Whatever its conservative advocates may argue, gay marriage would be not a move toward greater stability in homosexual relationships, but just another domino falling in the slow-motion collapse of marriage in the Western world. Radical advocates of gay marriage support it for that very reason. As Stanley Kurtz has persuasively demonstrated, the end result of this trend is visible in Scandinavia--where marriage is gradually dying away, replaced by cohabitation, family dissolution, and child-rearing by the welfare state. Gay marriage in Scandinavia has done nothing to halt these trends. Indeed, they have accelerated in the period since gay marriages and civil unions were legalized.
Yet unless an amendment to the U.S. Constitution is passed, same-sex marriage is likely to become a reality in America. The Massachusetts supreme court has effectively ordered the legislature to allow gay couples to marry. Even before that, the Canadian supreme court's discovery of a right to same-sex marriage--though hotly contested in Ottawa--was presented in the U.S. media as an indicator of where the U.S. is heading on the grounds that, well, Canada is a more progressive version of America. And Justice Sandra Day O'Connor laid the groundwork for direct legal influence when she argued in favor of citing the decisions of overseas courts as precedents in U.S. court decisions. Judges will naturally pick and choose among these decisions, generally preferring to cite Scandinavia over Saudi Arabia, so that individual judicial decisions will become quite arbitrary while their overall drift is in a left-progressive direction. Such easygoing arbitrariness seems to be catching. In San Francisco, even the mayor is legislating--though the courts may well rebuff this challenge to their monopoly.

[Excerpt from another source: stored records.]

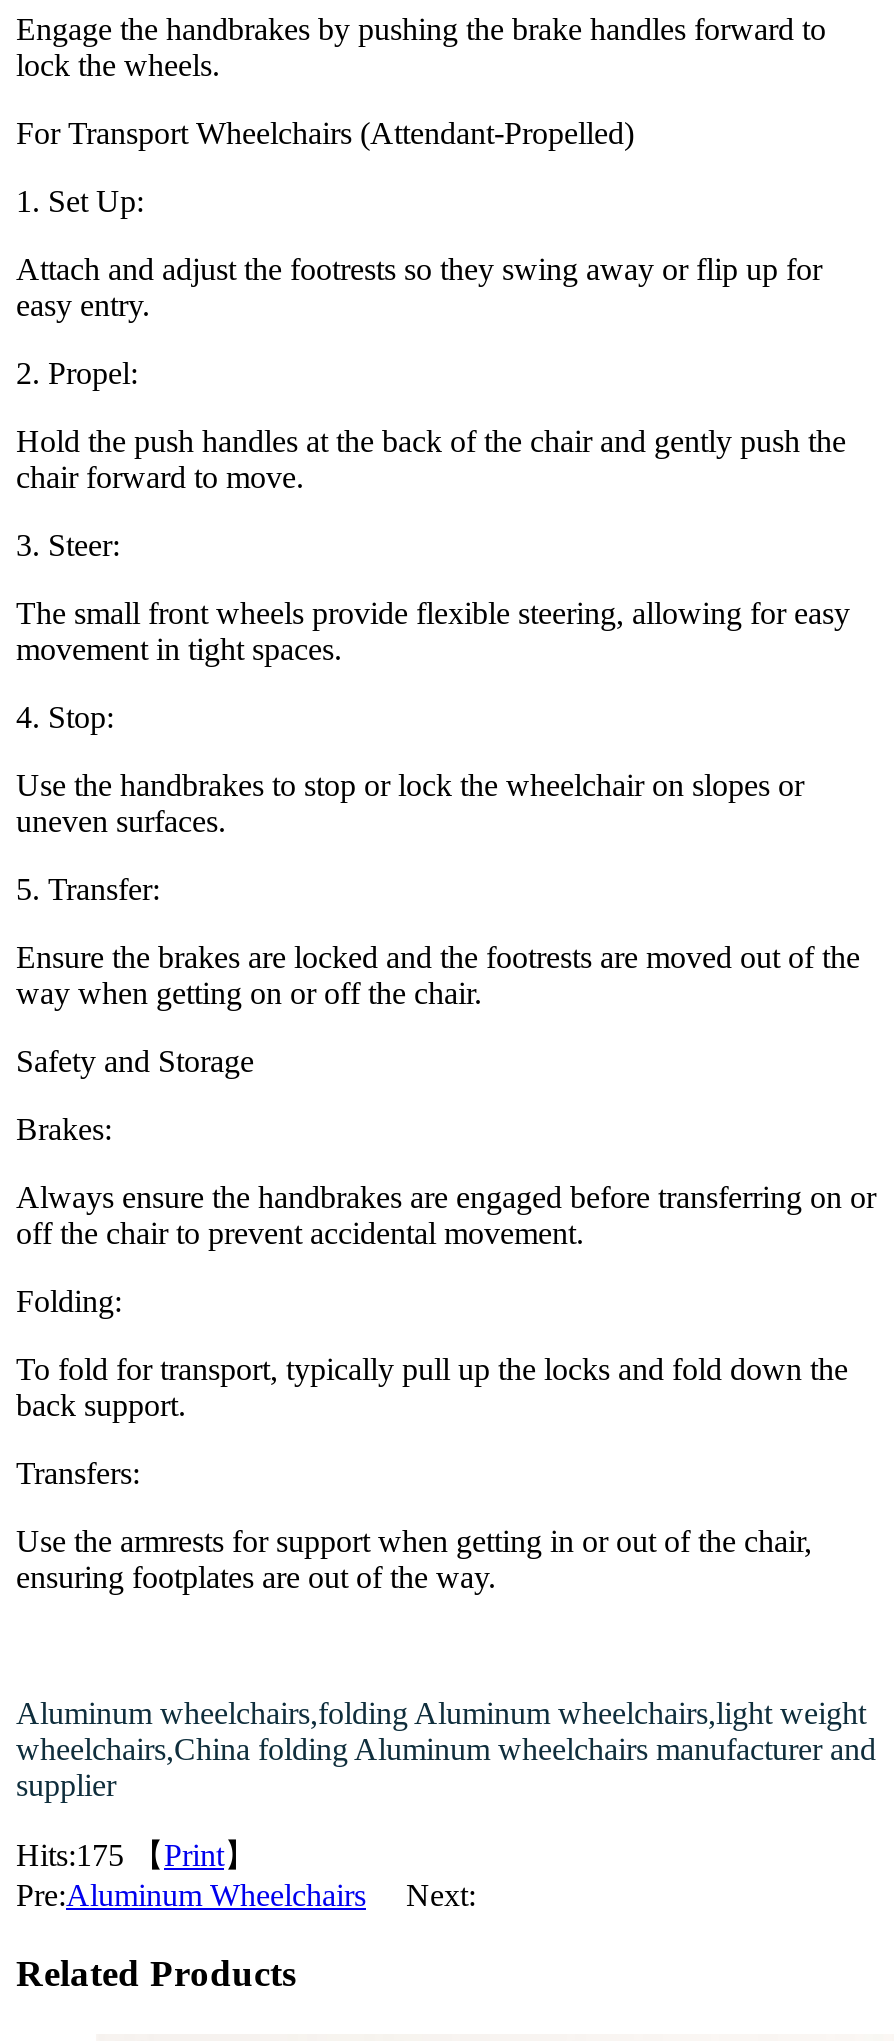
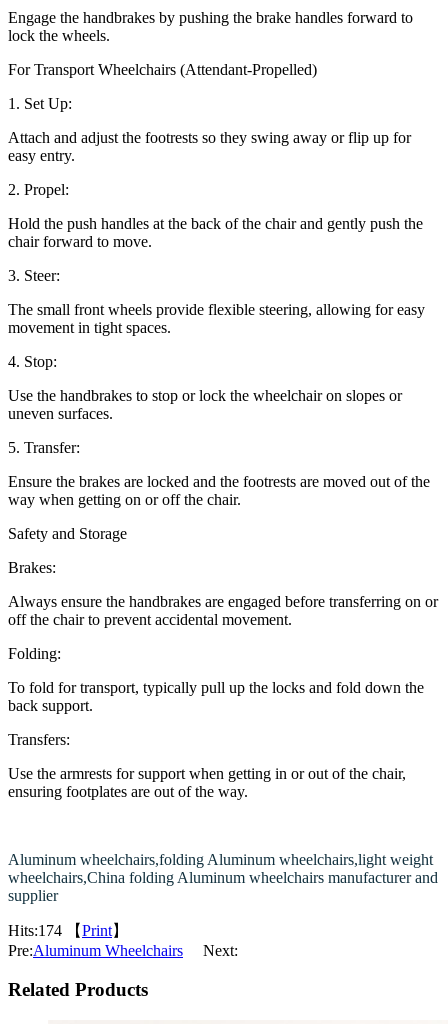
- Hits:175 【Print】
+ Hits:174 【Print】
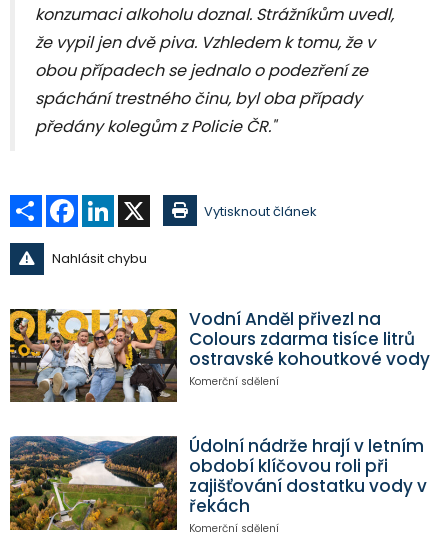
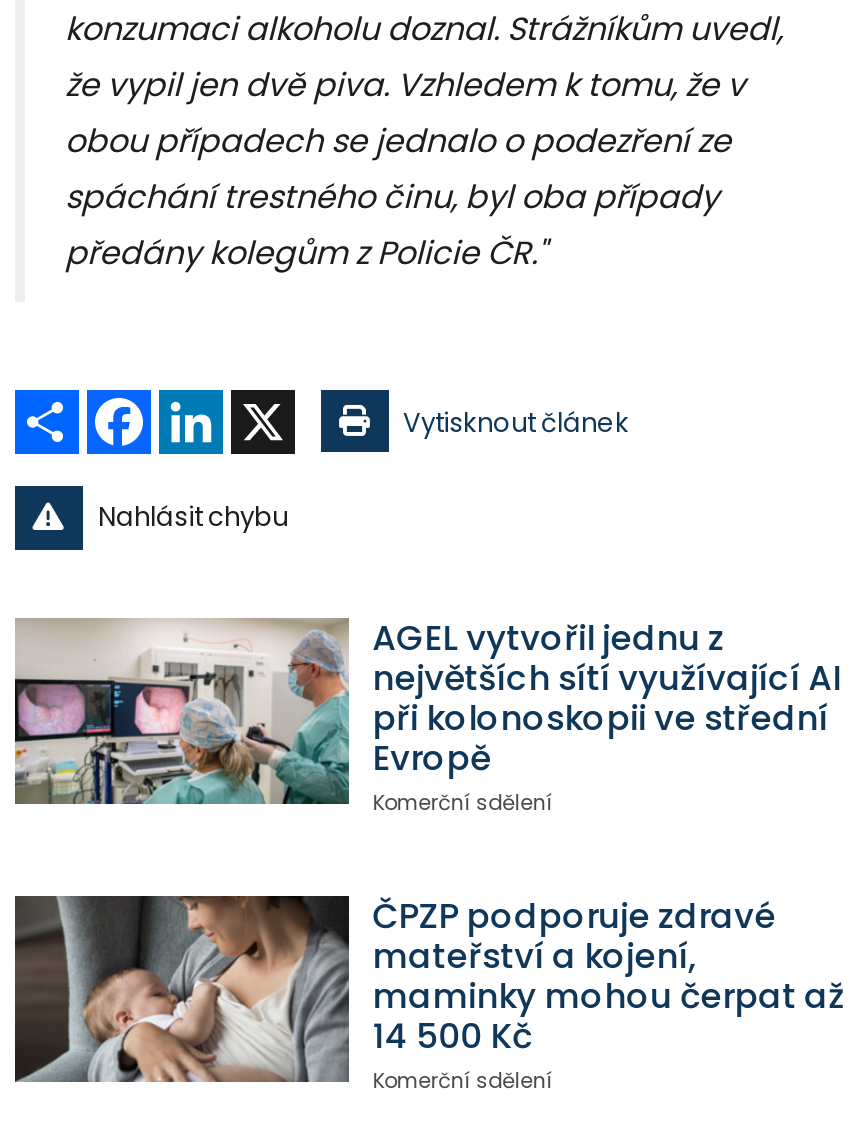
- [image]
- Vodní Anděl přivezl na
- Colours zdarma tisíce litrů
- ostravské kohoutkové vody
+ [image]
+ AGEL vytvořil jednu z
+ největších sítí využívající AI
+ při kolonoskopii ve střední
+ Evropě

- [image]
- Údolní nádrže hrají v letním
- období klíčovou roli při
- zajišťování dostatku vody v
- řekách
+ [image]
+ ČPZP podporuje zdravé
+ mateřství a kojení,
+ maminky mohou čerpat až
+ 14 500 Kč
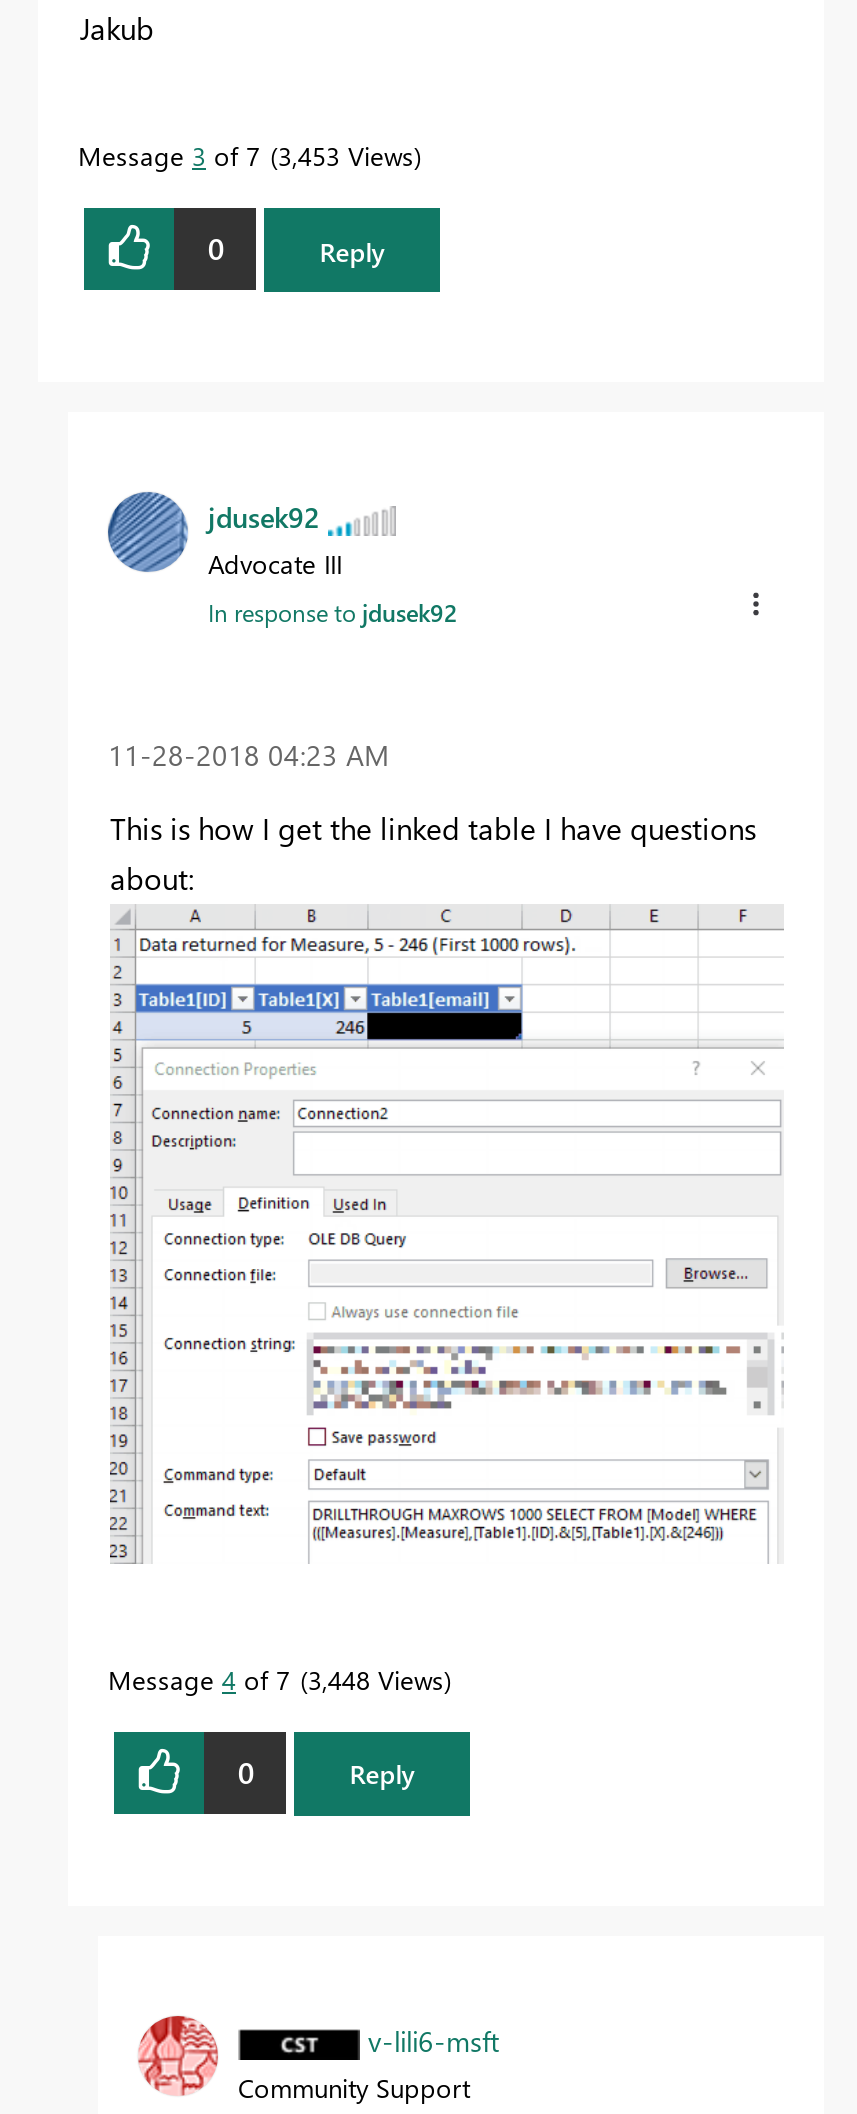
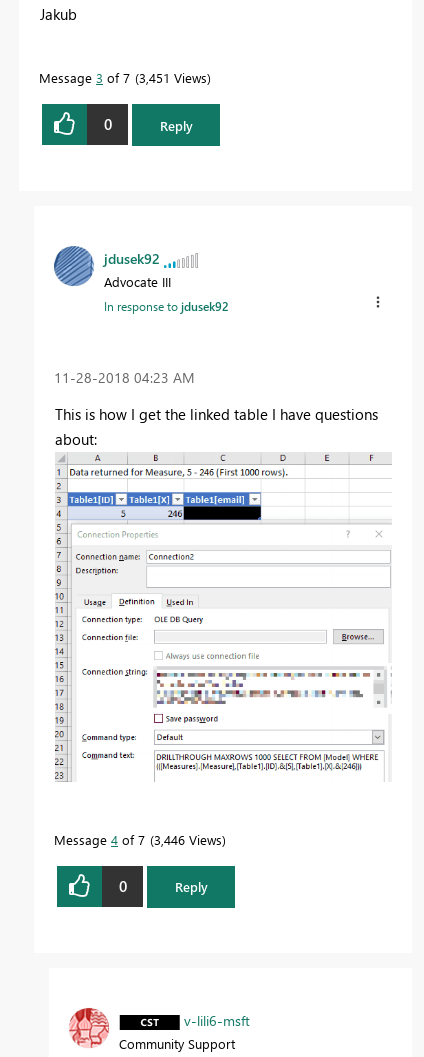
- Message 3 of 7 3,453 Views
+ Message 3 of 7 3,451 Views

- Message 4 of 7 3,448 Views
+ Message 4 of 7 3,446 Views
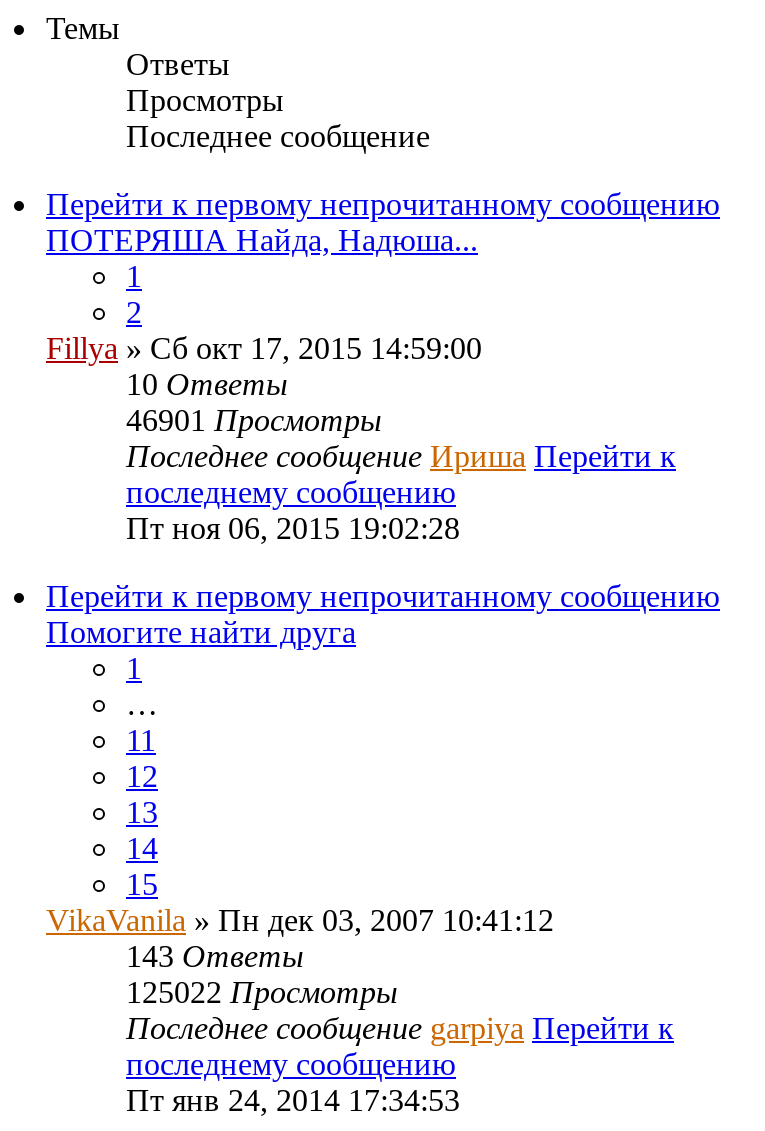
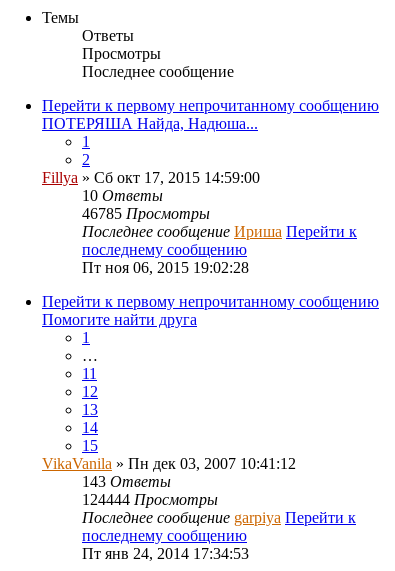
- 46901 Просмотры
+ 46785 Просмотры

- 125022 Просмотры
+ 124444 Просмотры
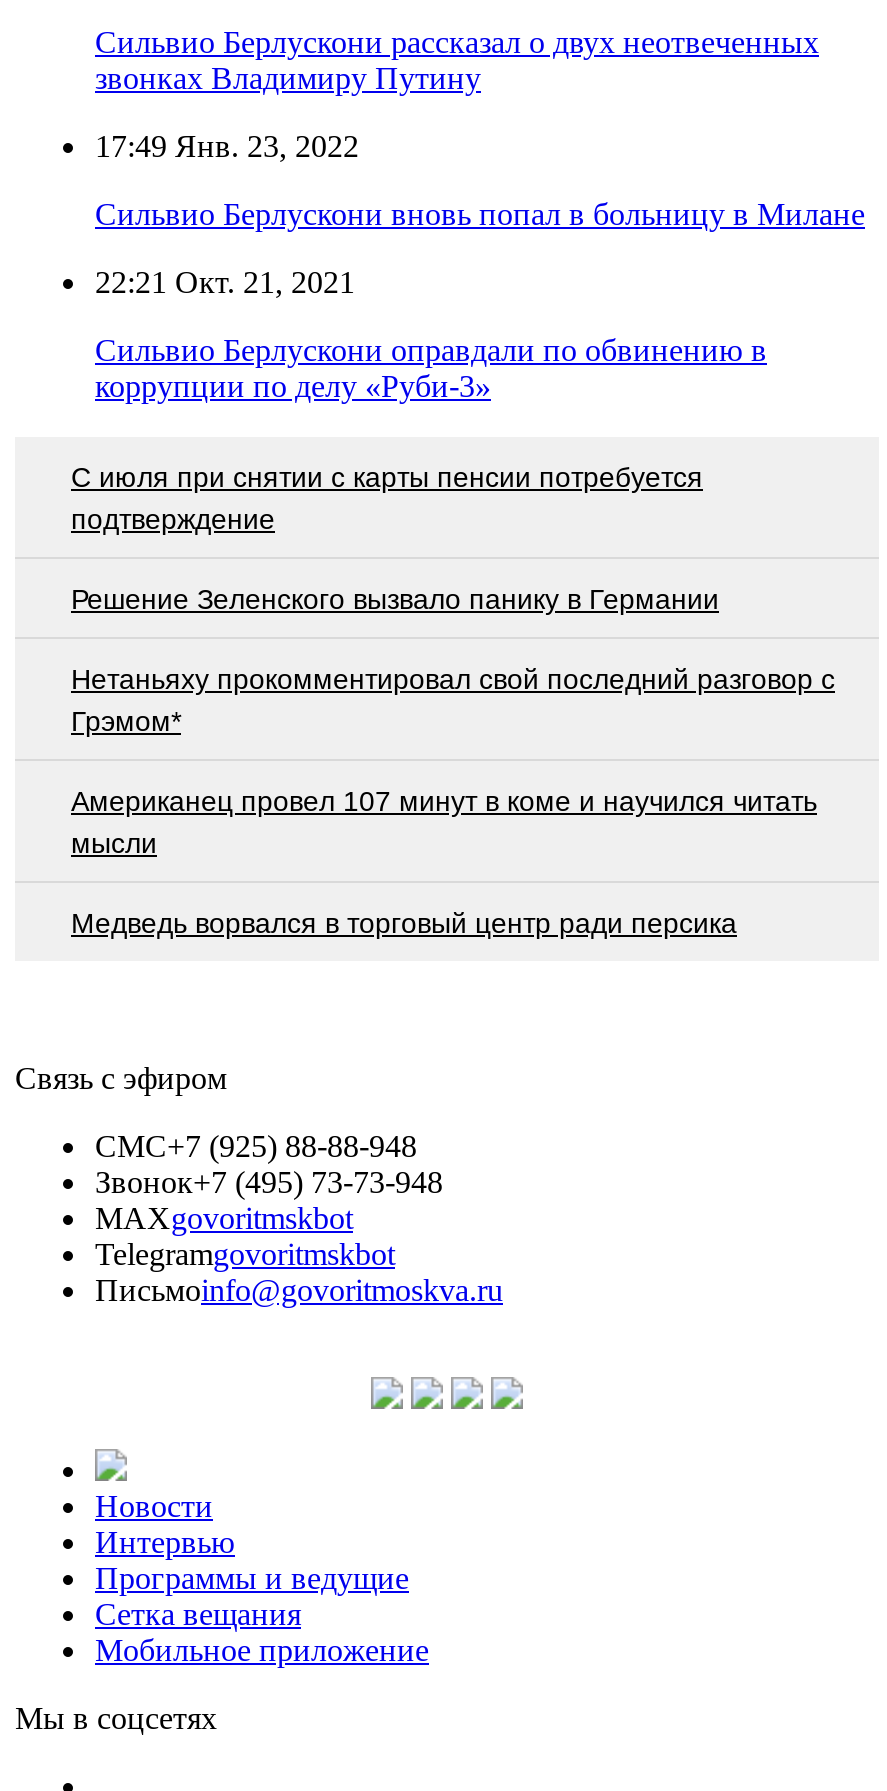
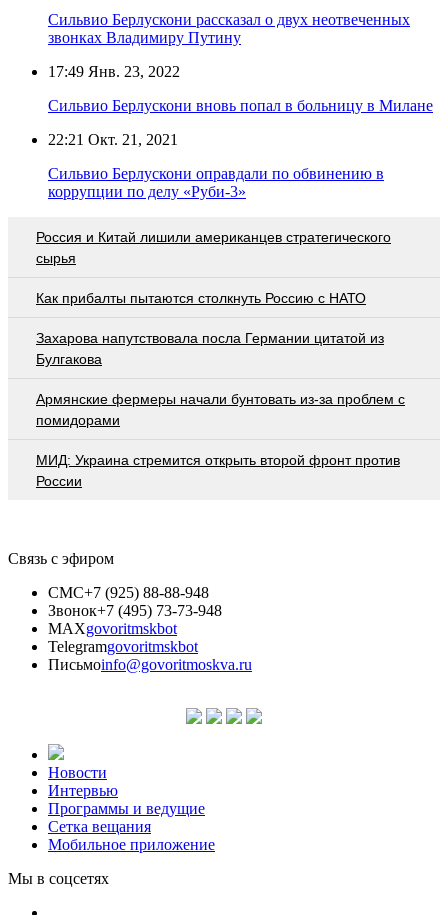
- С июля при снятии с карты пенсии потребуется
- подтверждение
+ Россия и Китай лишили американцев стратегического
+ сырья

- Решение Зеленского вызвало панику в Германии
+ Как прибалты пытаются столкнуть Россию с НАТО

- Нетаньяху прокомментировал свой последний разговор с
- Грэмом*
+ Захарова напутствовала посла Германии цитатой из
+ Булгакова

- Американец провел 107 минут в коме и научился читать
- мысли
+ Армянские фермеры начали бунтовать из-за проблем с
+ помидорами

- Медведь ворвался в торговый центр ради персика
+ МИД: Украина стремится открыть второй фронт против
+ России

It is far from certain that even a federal amendment would halt this juggernaut. Although the Equal Rights Amendment failed to pass into law, the courts subsequently imposed a great many of its provisions by judicial fiat. And it is not hard to imagine determined ideological judges somehow circumventing the amendment, however cleverly it is drafted, to make gay marriage exist in all but name. That would not satisfy its advocates, of course, for whom absolute equality between gays and straights in "marriage rights" is the goal. But how long could that goal be denied once marriages and "civil partnerships" were for practical purposes identical arrangements? Judges who found ingenious ways to interpret the amendment as mandating gay marriage--don't laugh until you have studied how the 1964 Civil Rights Act came to mandate racial preferences--would have the grave nodding agreement of the New York Times and all the other arbiters of cultural and social fashion.
Is this analysis defeatist? No, because I will propose ways to outwit these trends. But it is pessimistic, because it suggests that some form of gay marriage is inevitable unless there are two great revolutions simultaneously. The first is a religious revival. As Stanley Kurtz has pointed out, both gay marriage and the decline of heterosexual marriage tend to appear where religion, especially Catholicism, becomes weak and socially timid. The second is a successful political campaign to limit judicial review severely and to restore legislative and democratic authority on ...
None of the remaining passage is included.